Front-end code change data
********
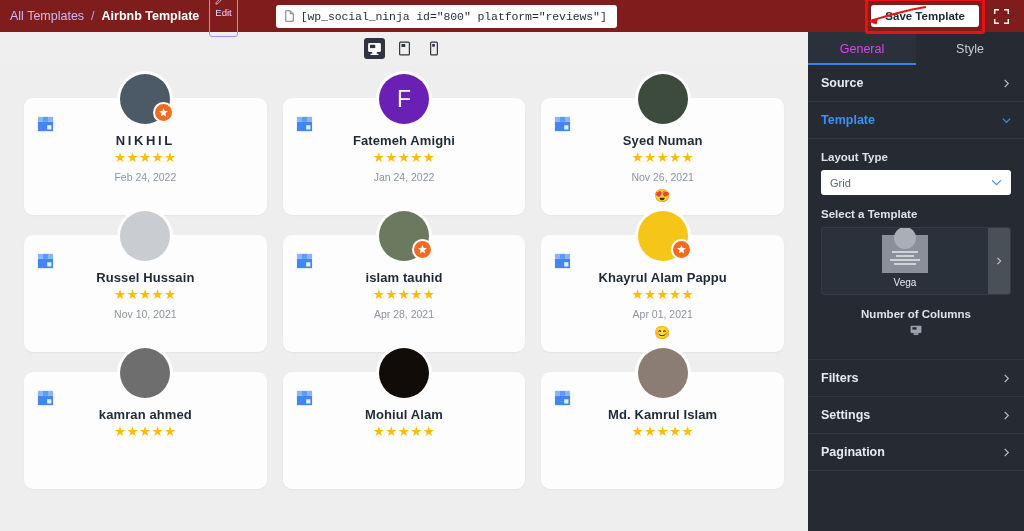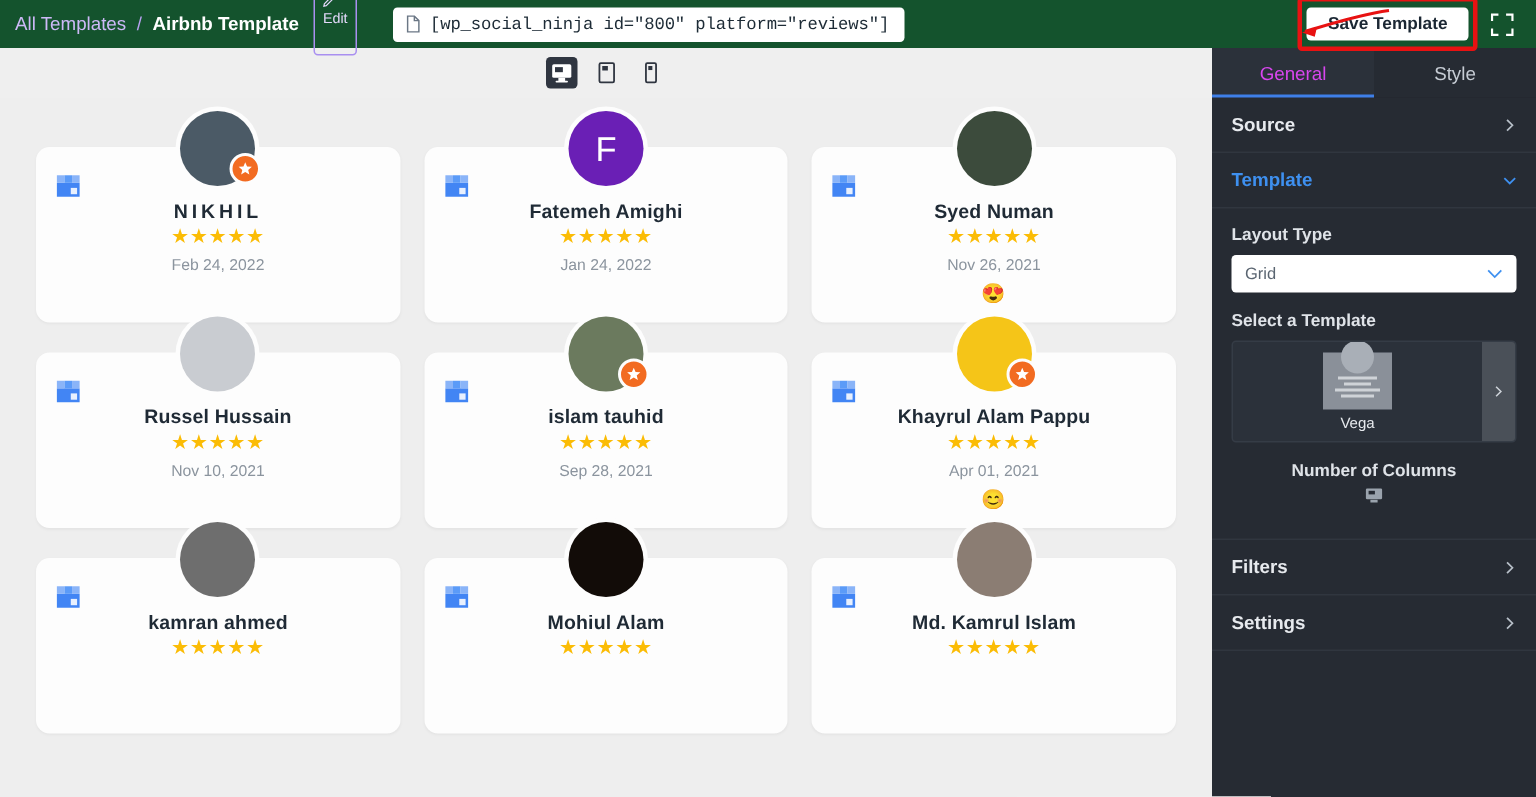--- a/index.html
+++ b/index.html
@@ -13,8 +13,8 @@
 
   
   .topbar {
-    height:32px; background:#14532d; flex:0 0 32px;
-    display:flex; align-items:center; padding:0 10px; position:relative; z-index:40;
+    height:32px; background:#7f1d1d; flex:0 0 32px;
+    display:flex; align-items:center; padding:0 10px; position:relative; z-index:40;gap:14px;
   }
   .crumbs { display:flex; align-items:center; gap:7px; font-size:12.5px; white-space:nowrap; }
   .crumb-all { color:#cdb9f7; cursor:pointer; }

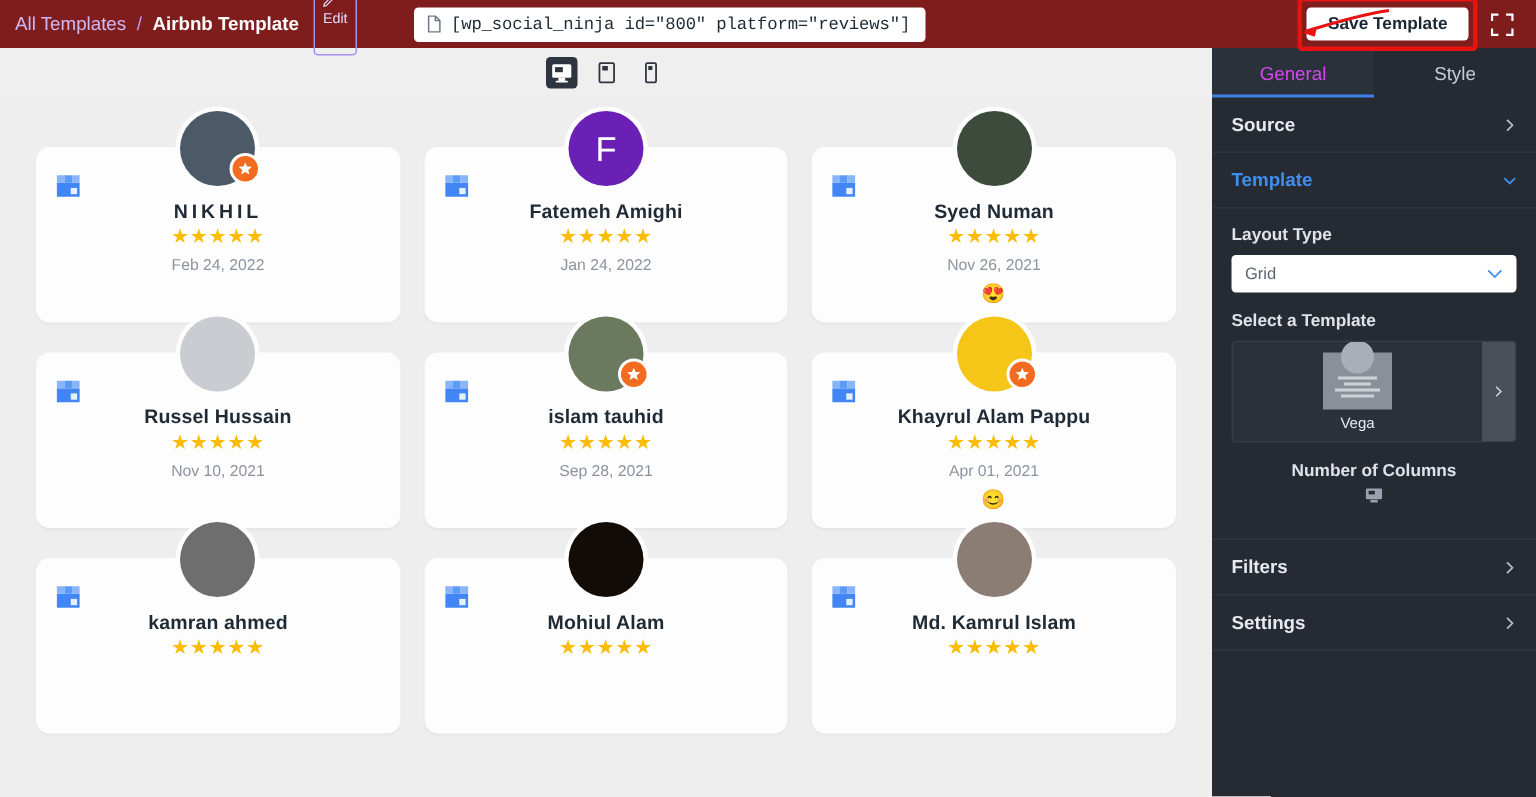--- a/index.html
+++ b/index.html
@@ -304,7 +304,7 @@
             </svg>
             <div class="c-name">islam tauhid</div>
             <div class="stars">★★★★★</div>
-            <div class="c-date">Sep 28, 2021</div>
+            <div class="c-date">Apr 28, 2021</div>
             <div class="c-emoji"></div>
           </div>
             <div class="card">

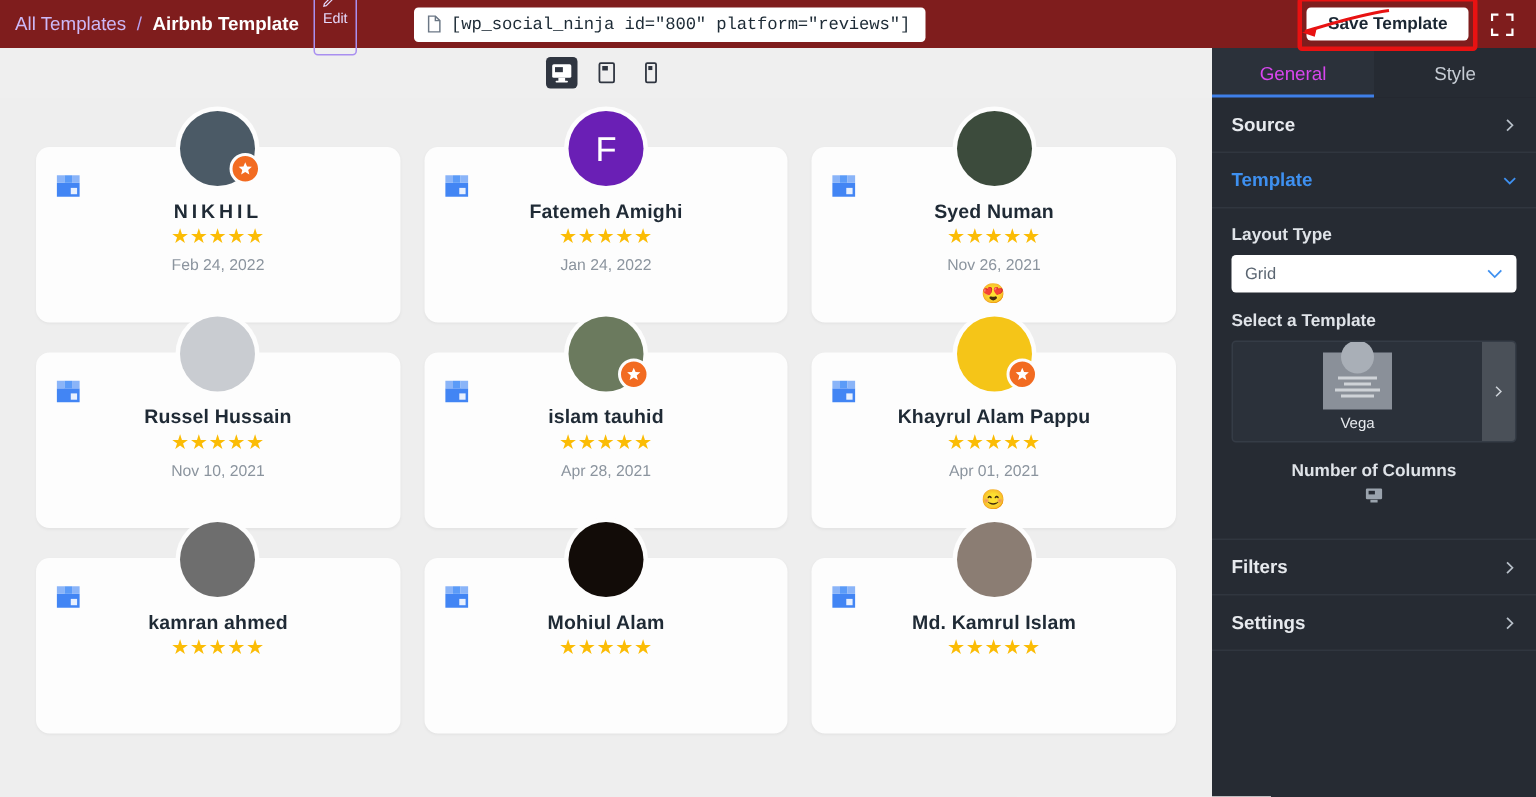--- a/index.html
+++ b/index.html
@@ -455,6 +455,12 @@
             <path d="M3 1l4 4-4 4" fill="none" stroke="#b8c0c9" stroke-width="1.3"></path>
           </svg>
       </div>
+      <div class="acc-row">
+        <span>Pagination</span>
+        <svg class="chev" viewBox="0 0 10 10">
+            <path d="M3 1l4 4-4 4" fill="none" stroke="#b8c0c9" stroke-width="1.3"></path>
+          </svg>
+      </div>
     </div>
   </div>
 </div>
********
Each of the records above needs to be transcribed exactly, apart from its pictures.

--- a/index.html
+++ b/index.html
@@ -13,8 +13,8 @@
 
   
   .topbar {
-    height:32px; background:#14532d; flex:0 0 32px;
-    display:flex; align-items:center; padding:0 10px; position:relative; z-index:40;
+    height:32px; background:#7f1d1d; flex:0 0 32px;
+    display:flex; align-items:center; padding:0 10px; position:relative; z-index:40;gap:14px;
   }
   .crumbs { display:flex; align-items:center; gap:7px; font-size:12.5px; white-space:nowrap; }
   .crumb-all { color:#cdb9f7; cursor:pointer; }

--- a/index.html
+++ b/index.html
@@ -304,7 +304,7 @@
             </svg>
             <div class="c-name">islam tauhid</div>
             <div class="stars">★★★★★</div>
-            <div class="c-date">Sep 28, 2021</div>
+            <div class="c-date">Apr 28, 2021</div>
             <div class="c-emoji"></div>
           </div>
             <div class="card">

--- a/index.html
+++ b/index.html
@@ -455,6 +455,12 @@
             <path d="M3 1l4 4-4 4" fill="none" stroke="#b8c0c9" stroke-width="1.3"></path>
           </svg>
       </div>
+      <div class="acc-row">
+        <span>Pagination</span>
+        <svg class="chev" viewBox="0 0 10 10">
+            <path d="M3 1l4 4-4 4" fill="none" stroke="#b8c0c9" stroke-width="1.3"></path>
+          </svg>
+      </div>
     </div>
   </div>
 </div>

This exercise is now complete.